Bacterial extracts were prepared for liquid chromatography-mass spectrometry (LC–MS) at 1 mg/mL in HPLC grade methanol. An Agilent ESI single quadrupole mass spectrometer (Santa Clara, CA, USA) coupled to an Agilent 1260 high performance liquid chromatography (HPLC) system with a G1311 quaternary pump, G1322 degasser, and a G1315 diode array detector was used to obtain LC–MS data. A gradient elution was used from 25% acetonitrile with 0.1% formic acid (ACNFA) in H2O to 100% ACNFA over 75 min, held at 100% ACNFA for 5 min using an Eclipse XDB-C18 (4.6 × 150 mm, 5 μm) RP-HPLC column and a flow rate of 0.7 mL/min. Agilent Chemstation software vB04.02 was used to quantitate area under the curve (AUC) via manual integration of peaks at UV absorbance 254 nm.
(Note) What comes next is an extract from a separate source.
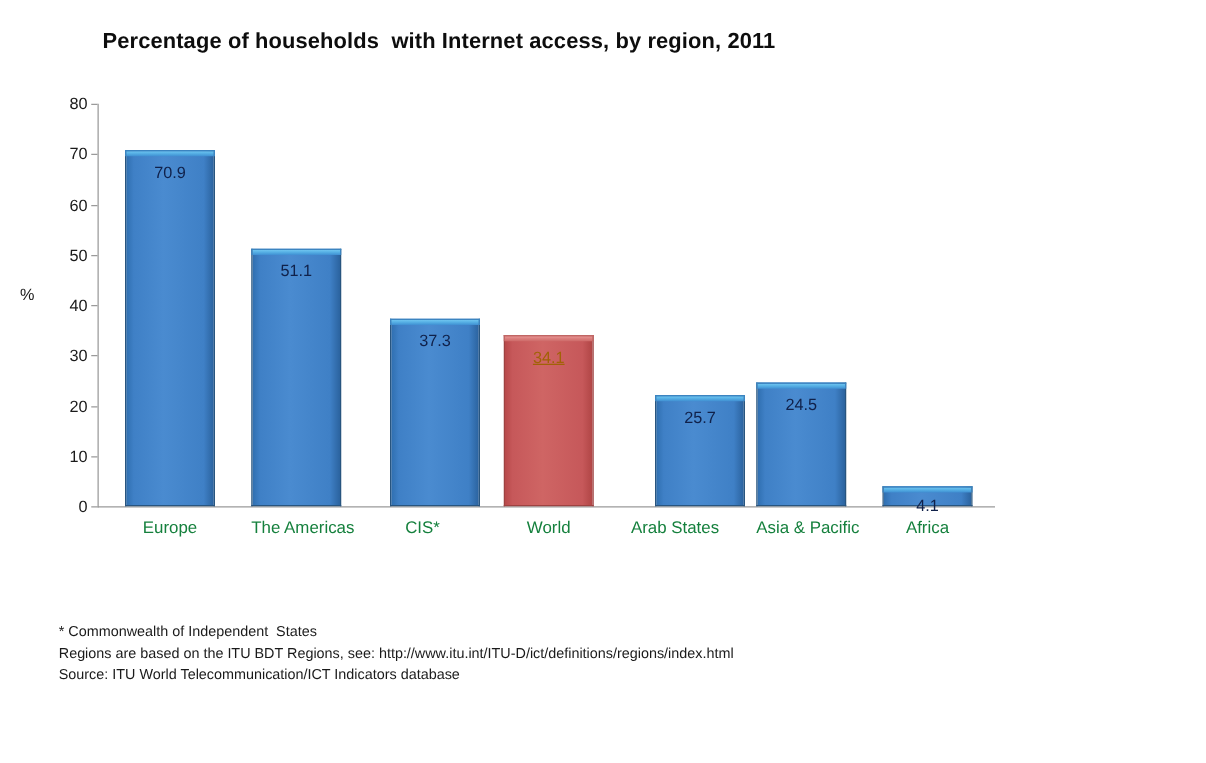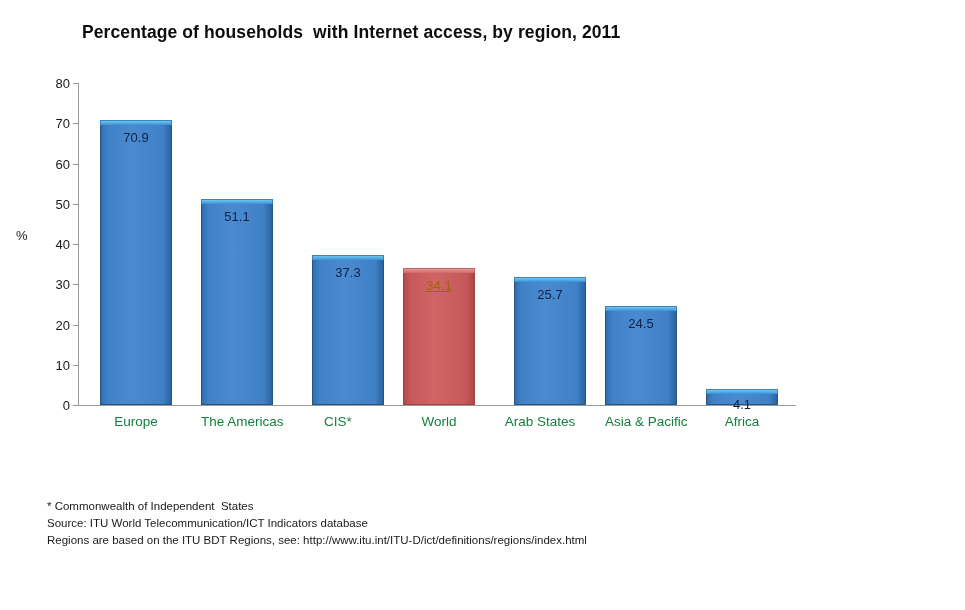"25.7" div.bar { height: 128px -> 89px; left: 436px -> 446px }
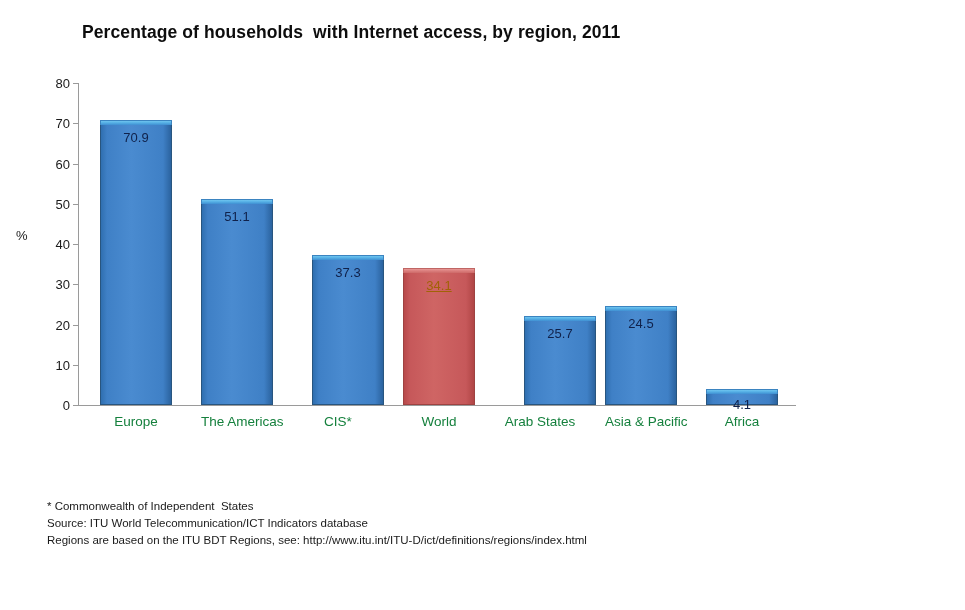"Source: ITU World Telecommunication/ICT" div.footnote-line { order: before "Regions are based on the" -> after "Regions are based on the" }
High resolution mass spectrometry (HRMS) was obtained on a QStar Elite (Applied Biosystems/MDS SCIEX, Concord, ON, Canada) using an Inertsil ODS-3, 3 μM, 2.1 × 150 mm column and a flow rate of 0.12 mL/min. Samples were prepared at 1 mg/mL in HPLC grade methanol and run using gradient elution from 25% ACNFA/H2O to 100% ACNFA over 55 min, held at 100% ACNFA for 5 min.
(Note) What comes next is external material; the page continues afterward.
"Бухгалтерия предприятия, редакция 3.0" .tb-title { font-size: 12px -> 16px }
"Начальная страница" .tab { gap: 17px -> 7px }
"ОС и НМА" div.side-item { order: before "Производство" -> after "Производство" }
3.6. Antibacterial Bioassays
Streptomyces sp. PTY087I2 monoculture and co-culture extracts were tested for antibacterial activity against the four human pathogens used in co-culture, including Bacillus subtilis (BS), methicillin-sensitive Staphylococcus aureus (MSSA), methicillin-resistant Staphylococcus aureus (MRSA), and Pseudomonas aeruginosa (PA). All bioassays were performed in 96-well flat bottom plates (Corning Costar™, Kennebunk, ME, USA) using Tryptic Soy Broth (BD Difco™, Sparks, MD, USA) for MSSA, MRSA, and PA, incubated at 37 °C, and using Nutrient Broth (BD Difco™, Sparks, MD, USA) for BA, incubated at 30 °C.
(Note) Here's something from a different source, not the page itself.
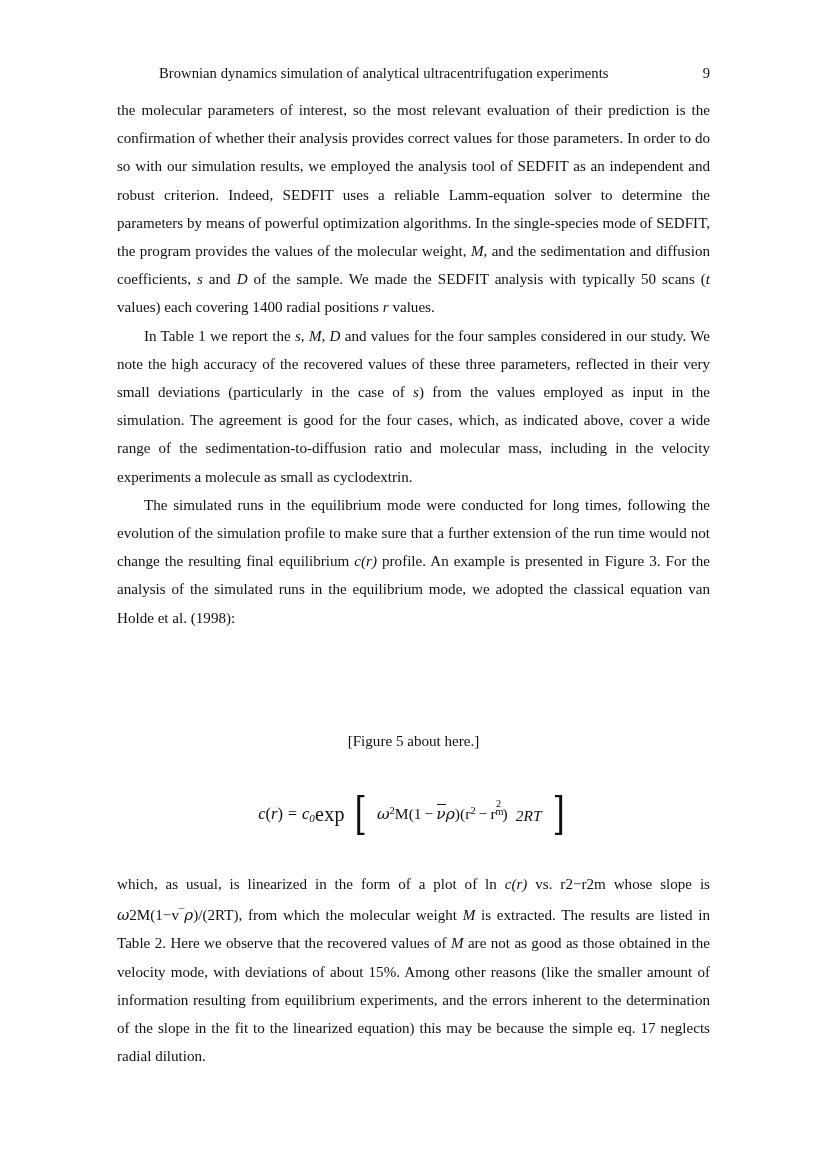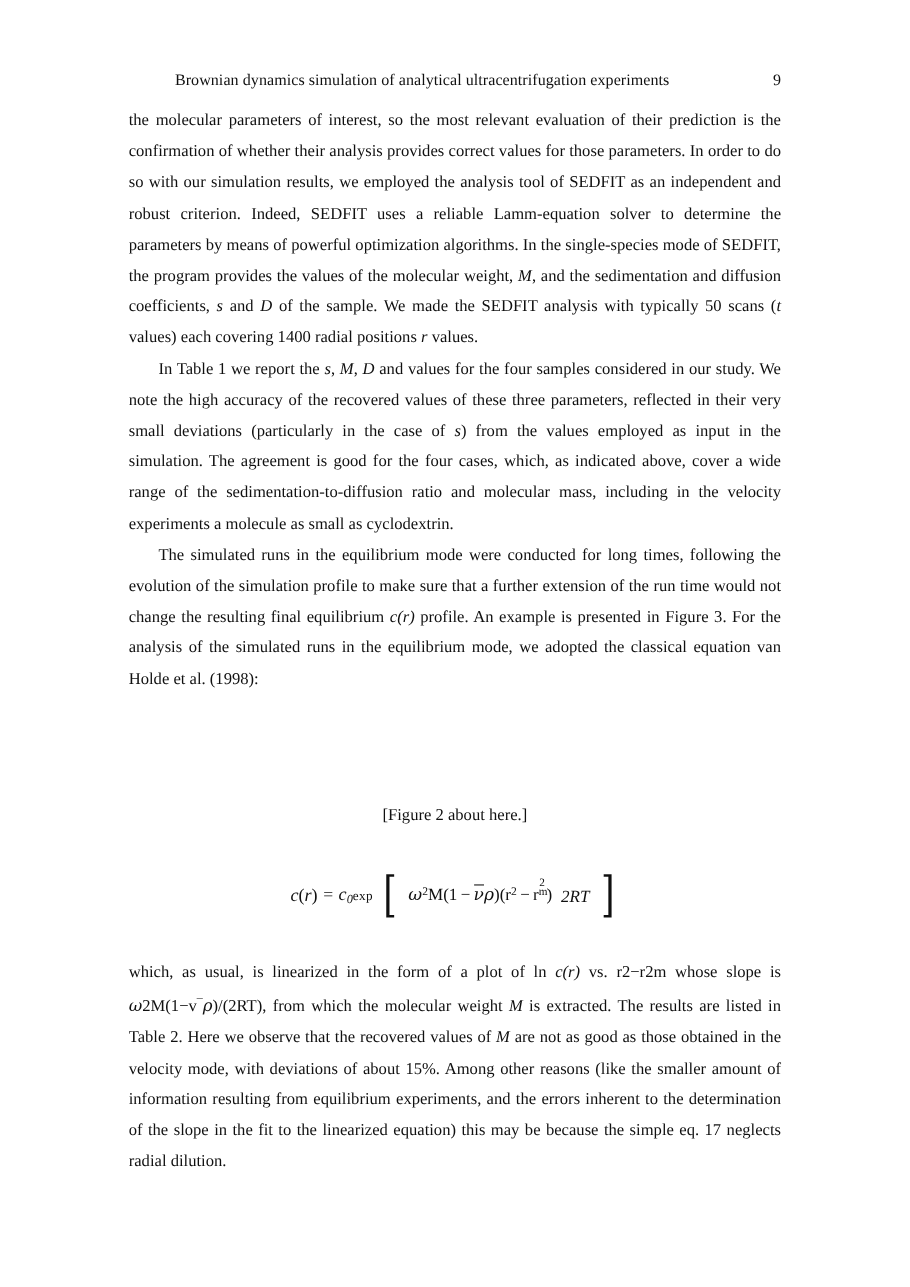"[Figure 2 about here.]" span { text: 2 -> 5 }
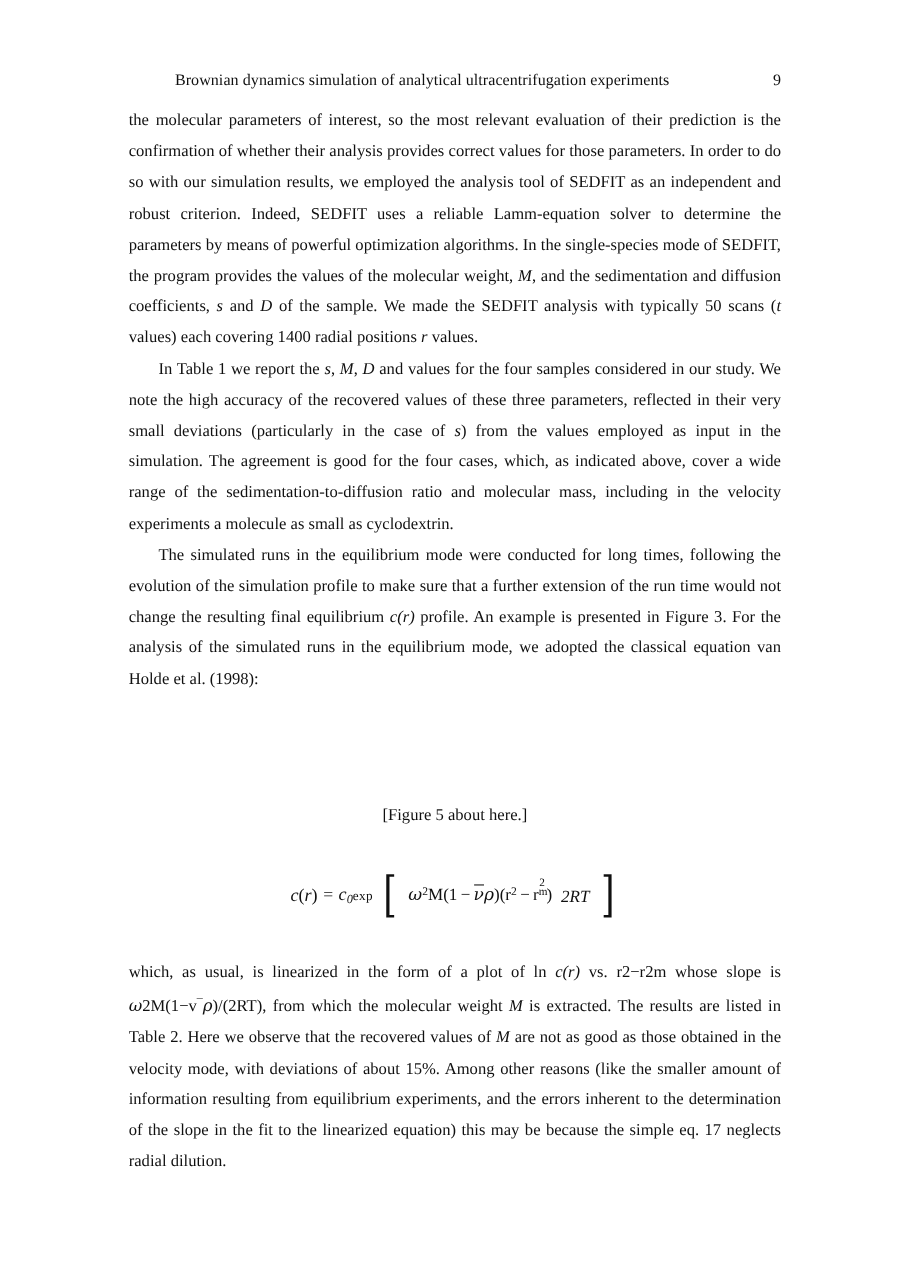"exp" .expword { font-size: 12px -> 20px }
Bioassays were performed as previously described [35,36], with the following modifications: Pathogen inocula were adjusted to OD600 0.1 (approximately 1–2 × 108 CFU/mL, [37]) prior to use. A master mix was prepared using 1.6 mL adjusted bacterial inoculum, 7.84 mL sterile water, and 6.4 mL of broth. Master mix was aliquoted into each well (198 μL) to which was added 2 μL of either positive control [vancomycin (BA, MSSA, and MRSA) or gentamicin (PA), final testing concentration 2.5 μg/mL], negative control [dimethyl sulfoxide (DMSO)], or extract prepared in DMSO [screened at final concentration of 400 μg/mL; minimum inhibitory concentrations (MICs) performed using serial dilution]. Sterility was measured using wells containing 98 μL of sterile water, 100 μL of broth, and 2 μL of DMSO. Samples and controls were tested in technical triplicates with at least two experimental repeats. Plates were read at 0 and 24 h at 600 nm using a Synergy Hybrid Reader (Biotek, Winooski, VT, USA). Results were compared to the DMSO negative control.
3.7. Molecular Networking of Streptomyces sp. PTY087I2 Extracts
Extracts of the Streptomyces sp. PTY087I2 monoculture, PTY087I2 co-cultured with MRSA, and PTY087I2 co-cultured with MSSA were analyzed via LC–MS/MS on a QStar Elite (Applied Biosystems/MDS SCIEX, Concord, ON, Canada) coupled to a Shimadzu LC-10ADvp HPLC pump and an SIL-HTa autosampler using an Inertsil ODS-3, 3 μM, 2.1 × 150 mm column at a flow rate of 0.7 mL/min. Samples were prepared at 1 mg/mL in HPLC grade methanol and run using gradient elution from 40% ACNFA/H2O to 100% ACNFA over 30 min. Parameters for electrospray ionization (ESI) were source voltage HV, 5500 V; nebulizing gas source 1 (GS1), 25 psi; GS2, 15 psi; capillary temperature 200 °C; declustering potential (DP), 60 V. Data were obtained using an information dependent acquisition (IDA) method with three scan events including a positive MS survey scan, ranging from m/z 300–2000, then two data-dependent MS/MS scans of the first and second most intense ions from the first scan event. MS/MS settings included dynamic background subtract, automatic collision energy, and automatic MS/MS accumulation with fragment intensity multiplier 2.0 and max accumulation of 2.0 s.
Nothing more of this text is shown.